=== Begin Enclosure ===
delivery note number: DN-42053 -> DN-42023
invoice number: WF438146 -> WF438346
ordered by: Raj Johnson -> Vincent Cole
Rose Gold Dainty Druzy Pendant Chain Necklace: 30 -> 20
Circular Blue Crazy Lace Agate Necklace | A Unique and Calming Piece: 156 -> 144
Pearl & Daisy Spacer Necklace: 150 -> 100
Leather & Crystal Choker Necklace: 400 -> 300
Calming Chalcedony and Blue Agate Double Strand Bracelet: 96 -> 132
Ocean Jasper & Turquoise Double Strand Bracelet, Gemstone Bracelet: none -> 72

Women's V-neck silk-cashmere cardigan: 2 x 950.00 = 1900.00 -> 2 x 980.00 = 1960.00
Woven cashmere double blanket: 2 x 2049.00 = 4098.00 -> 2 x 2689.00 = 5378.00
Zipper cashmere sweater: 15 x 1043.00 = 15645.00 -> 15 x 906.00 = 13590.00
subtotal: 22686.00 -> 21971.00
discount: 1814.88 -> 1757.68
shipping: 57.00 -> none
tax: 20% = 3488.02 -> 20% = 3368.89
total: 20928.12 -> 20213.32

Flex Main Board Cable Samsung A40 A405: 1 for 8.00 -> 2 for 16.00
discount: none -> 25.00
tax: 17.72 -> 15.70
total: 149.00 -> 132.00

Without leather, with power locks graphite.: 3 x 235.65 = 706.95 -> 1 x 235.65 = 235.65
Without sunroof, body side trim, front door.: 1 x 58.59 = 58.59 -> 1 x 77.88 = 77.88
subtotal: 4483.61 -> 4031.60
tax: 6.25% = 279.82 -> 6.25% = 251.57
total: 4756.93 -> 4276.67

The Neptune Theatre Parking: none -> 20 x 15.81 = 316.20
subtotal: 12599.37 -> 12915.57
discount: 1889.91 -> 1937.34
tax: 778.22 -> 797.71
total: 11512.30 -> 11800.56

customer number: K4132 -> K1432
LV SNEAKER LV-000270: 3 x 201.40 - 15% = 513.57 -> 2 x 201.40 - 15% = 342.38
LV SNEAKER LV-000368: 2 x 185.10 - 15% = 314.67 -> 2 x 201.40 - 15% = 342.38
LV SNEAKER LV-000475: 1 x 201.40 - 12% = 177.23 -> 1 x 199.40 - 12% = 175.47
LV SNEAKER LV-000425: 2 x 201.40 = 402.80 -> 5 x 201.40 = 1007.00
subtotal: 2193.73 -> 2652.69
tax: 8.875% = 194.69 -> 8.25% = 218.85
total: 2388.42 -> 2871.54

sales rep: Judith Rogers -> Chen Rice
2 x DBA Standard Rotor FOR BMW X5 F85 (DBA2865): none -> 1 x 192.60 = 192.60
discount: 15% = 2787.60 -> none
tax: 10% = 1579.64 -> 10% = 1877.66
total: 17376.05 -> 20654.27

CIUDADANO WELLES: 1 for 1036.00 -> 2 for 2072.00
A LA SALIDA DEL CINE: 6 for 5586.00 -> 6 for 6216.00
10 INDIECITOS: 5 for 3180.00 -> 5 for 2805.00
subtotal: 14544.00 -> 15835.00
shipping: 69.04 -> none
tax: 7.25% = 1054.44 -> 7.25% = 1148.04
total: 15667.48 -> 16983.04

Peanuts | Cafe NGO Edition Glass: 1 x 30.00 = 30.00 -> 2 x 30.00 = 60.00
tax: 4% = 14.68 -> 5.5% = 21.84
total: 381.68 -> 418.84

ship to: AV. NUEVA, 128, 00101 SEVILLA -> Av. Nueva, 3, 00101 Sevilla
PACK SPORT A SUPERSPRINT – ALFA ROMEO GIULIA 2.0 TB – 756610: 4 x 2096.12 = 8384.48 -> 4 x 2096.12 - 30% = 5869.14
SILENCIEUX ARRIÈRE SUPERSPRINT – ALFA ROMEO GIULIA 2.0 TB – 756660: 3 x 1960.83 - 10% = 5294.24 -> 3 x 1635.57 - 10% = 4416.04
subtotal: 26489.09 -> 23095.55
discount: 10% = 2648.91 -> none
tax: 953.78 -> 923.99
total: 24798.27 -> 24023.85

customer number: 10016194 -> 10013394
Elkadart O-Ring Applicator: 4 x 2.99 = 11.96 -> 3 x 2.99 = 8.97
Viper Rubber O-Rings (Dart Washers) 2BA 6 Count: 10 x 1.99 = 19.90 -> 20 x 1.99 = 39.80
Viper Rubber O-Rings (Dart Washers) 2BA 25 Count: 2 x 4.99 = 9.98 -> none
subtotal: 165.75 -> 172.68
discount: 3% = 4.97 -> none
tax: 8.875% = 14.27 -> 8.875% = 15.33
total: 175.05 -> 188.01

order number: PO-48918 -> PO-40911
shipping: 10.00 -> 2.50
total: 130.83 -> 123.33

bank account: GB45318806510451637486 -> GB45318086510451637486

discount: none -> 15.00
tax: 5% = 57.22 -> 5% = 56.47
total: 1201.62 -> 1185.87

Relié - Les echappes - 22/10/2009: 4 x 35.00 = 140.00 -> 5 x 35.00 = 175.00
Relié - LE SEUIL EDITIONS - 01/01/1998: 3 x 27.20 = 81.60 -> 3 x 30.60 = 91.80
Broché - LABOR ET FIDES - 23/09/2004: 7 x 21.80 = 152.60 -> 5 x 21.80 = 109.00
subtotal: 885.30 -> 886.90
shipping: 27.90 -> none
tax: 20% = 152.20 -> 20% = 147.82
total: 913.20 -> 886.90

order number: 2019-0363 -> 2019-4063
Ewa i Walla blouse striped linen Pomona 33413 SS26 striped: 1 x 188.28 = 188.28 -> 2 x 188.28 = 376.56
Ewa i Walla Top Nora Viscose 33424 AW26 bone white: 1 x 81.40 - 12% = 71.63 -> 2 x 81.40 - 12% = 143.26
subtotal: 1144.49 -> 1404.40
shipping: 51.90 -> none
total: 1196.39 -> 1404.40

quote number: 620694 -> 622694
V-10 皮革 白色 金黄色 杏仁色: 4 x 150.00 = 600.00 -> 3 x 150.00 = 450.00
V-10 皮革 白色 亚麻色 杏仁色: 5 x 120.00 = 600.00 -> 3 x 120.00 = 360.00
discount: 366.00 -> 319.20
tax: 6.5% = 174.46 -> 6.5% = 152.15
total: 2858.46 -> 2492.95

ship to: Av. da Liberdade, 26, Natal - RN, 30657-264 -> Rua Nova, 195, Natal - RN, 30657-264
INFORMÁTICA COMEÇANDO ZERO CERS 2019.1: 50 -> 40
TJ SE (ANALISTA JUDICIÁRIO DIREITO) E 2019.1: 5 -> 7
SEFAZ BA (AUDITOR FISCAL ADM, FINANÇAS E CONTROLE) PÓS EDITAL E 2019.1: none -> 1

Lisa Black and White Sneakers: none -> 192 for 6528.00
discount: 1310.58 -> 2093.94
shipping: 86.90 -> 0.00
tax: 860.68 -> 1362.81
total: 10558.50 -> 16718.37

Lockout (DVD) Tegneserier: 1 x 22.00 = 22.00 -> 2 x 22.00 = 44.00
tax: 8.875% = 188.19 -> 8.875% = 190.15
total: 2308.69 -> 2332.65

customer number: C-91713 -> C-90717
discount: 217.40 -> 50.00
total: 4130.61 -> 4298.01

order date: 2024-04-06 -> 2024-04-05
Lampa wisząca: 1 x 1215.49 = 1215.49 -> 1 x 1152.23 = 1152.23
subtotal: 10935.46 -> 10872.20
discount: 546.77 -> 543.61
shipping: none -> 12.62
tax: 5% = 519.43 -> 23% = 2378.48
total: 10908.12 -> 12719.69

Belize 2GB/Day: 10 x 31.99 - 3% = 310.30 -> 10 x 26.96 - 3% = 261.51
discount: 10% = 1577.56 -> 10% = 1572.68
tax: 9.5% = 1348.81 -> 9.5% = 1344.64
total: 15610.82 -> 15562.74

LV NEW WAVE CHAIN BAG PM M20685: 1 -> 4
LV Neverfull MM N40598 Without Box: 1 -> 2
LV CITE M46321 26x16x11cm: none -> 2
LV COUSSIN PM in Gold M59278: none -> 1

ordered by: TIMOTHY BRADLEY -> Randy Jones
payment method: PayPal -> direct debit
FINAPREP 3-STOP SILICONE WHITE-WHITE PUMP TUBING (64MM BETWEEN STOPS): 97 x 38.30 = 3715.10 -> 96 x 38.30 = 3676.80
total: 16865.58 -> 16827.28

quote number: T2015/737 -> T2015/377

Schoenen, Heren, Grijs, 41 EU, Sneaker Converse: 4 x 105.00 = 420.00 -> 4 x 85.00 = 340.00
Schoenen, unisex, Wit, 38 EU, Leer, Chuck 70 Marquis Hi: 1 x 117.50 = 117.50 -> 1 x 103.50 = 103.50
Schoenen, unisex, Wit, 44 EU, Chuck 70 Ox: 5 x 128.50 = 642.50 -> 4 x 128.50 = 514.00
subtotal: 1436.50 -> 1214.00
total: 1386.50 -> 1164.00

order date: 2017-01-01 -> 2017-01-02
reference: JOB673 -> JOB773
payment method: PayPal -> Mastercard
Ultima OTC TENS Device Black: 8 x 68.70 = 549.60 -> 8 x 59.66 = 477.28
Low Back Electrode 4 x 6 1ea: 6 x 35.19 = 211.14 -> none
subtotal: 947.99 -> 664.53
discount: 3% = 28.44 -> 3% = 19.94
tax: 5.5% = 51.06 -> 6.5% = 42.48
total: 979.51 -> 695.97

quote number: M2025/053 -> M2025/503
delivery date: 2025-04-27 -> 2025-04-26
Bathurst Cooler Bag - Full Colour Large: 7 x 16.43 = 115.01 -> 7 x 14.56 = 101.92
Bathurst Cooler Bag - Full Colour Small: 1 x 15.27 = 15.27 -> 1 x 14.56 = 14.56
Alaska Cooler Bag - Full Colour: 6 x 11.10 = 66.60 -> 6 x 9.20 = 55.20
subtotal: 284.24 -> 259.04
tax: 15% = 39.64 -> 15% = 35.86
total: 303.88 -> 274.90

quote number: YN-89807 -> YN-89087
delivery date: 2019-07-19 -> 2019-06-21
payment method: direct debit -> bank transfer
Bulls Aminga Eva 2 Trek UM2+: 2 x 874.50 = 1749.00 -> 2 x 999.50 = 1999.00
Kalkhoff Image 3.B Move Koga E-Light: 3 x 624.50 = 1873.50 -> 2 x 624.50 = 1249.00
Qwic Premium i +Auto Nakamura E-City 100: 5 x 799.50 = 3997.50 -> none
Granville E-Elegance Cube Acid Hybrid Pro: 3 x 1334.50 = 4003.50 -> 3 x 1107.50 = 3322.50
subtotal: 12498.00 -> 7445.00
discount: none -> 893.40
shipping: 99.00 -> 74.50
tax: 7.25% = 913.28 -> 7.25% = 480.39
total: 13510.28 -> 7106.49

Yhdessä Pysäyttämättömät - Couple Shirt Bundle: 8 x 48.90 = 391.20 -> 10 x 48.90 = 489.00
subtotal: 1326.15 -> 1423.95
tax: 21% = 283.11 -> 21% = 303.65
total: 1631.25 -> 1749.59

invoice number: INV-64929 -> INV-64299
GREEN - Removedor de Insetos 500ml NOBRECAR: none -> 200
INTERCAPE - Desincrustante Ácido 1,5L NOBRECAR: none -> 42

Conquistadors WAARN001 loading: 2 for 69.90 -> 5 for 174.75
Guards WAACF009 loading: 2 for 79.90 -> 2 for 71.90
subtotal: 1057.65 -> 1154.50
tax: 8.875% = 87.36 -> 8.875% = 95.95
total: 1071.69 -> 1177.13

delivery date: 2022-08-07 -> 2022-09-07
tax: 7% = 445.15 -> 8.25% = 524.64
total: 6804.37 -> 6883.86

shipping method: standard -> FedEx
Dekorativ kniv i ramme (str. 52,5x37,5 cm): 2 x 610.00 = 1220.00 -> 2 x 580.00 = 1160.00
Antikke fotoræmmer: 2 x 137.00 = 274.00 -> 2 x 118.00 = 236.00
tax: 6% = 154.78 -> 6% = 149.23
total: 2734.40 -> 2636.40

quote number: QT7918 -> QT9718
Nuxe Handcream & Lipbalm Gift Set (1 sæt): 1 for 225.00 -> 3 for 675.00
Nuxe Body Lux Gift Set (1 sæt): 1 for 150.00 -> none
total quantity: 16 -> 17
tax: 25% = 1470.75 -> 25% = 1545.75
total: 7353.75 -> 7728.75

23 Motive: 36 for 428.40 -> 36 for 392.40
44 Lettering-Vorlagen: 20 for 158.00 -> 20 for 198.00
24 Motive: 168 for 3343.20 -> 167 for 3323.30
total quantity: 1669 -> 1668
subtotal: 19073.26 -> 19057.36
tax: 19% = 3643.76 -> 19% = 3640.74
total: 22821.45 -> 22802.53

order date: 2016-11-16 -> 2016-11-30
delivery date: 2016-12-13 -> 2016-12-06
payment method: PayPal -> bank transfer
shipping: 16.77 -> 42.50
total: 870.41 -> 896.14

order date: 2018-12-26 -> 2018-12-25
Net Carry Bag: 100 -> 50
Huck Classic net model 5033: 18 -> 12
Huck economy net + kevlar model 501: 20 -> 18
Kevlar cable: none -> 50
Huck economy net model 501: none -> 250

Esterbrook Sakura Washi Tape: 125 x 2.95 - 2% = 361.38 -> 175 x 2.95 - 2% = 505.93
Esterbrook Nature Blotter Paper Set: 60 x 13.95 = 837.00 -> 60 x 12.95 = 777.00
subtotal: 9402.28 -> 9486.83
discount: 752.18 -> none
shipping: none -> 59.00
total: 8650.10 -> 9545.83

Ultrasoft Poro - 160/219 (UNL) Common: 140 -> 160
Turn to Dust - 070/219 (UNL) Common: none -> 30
=== End Enclosure ===
_YOUR INSTRUCTIONS_:
Everything above from the line with "tax: 6.5% = 174.46 -> 6.5% = 152.15" to the line with "shipping: none -> 12.62", both included, must be repeated exactly, and nothing outside that range.

_TASK RESPONSE_:
tax: 6.5% = 174.46 -> 6.5% = 152.15
total: 2858.46 -> 2492.95

ship to: Av. da Liberdade, 26, Natal - RN, 30657-264 -> Rua Nova, 195, Natal - RN, 30657-264
INFORMÁTICA COMEÇANDO ZERO CERS 2019.1: 50 -> 40
TJ SE (ANALISTA JUDICIÁRIO DIREITO) E 2019.1: 5 -> 7
SEFAZ BA (AUDITOR FISCAL ADM, FINANÇAS E CONTROLE) PÓS EDITAL E 2019.1: none -> 1

Lisa Black and White Sneakers: none -> 192 for 6528.00
discount: 1310.58 -> 2093.94
shipping: 86.90 -> 0.00
tax: 860.68 -> 1362.81
total: 10558.50 -> 16718.37

Lockout (DVD) Tegneserier: 1 x 22.00 = 22.00 -> 2 x 22.00 = 44.00
tax: 8.875% = 188.19 -> 8.875% = 190.15
total: 2308.69 -> 2332.65

customer number: C-91713 -> C-90717
discount: 217.40 -> 50.00
total: 4130.61 -> 4298.01

order date: 2024-04-06 -> 2024-04-05
Lampa wisząca: 1 x 1215.49 = 1215.49 -> 1 x 1152.23 = 1152.23
subtotal: 10935.46 -> 10872.20
discount: 546.77 -> 543.61
shipping: none -> 12.62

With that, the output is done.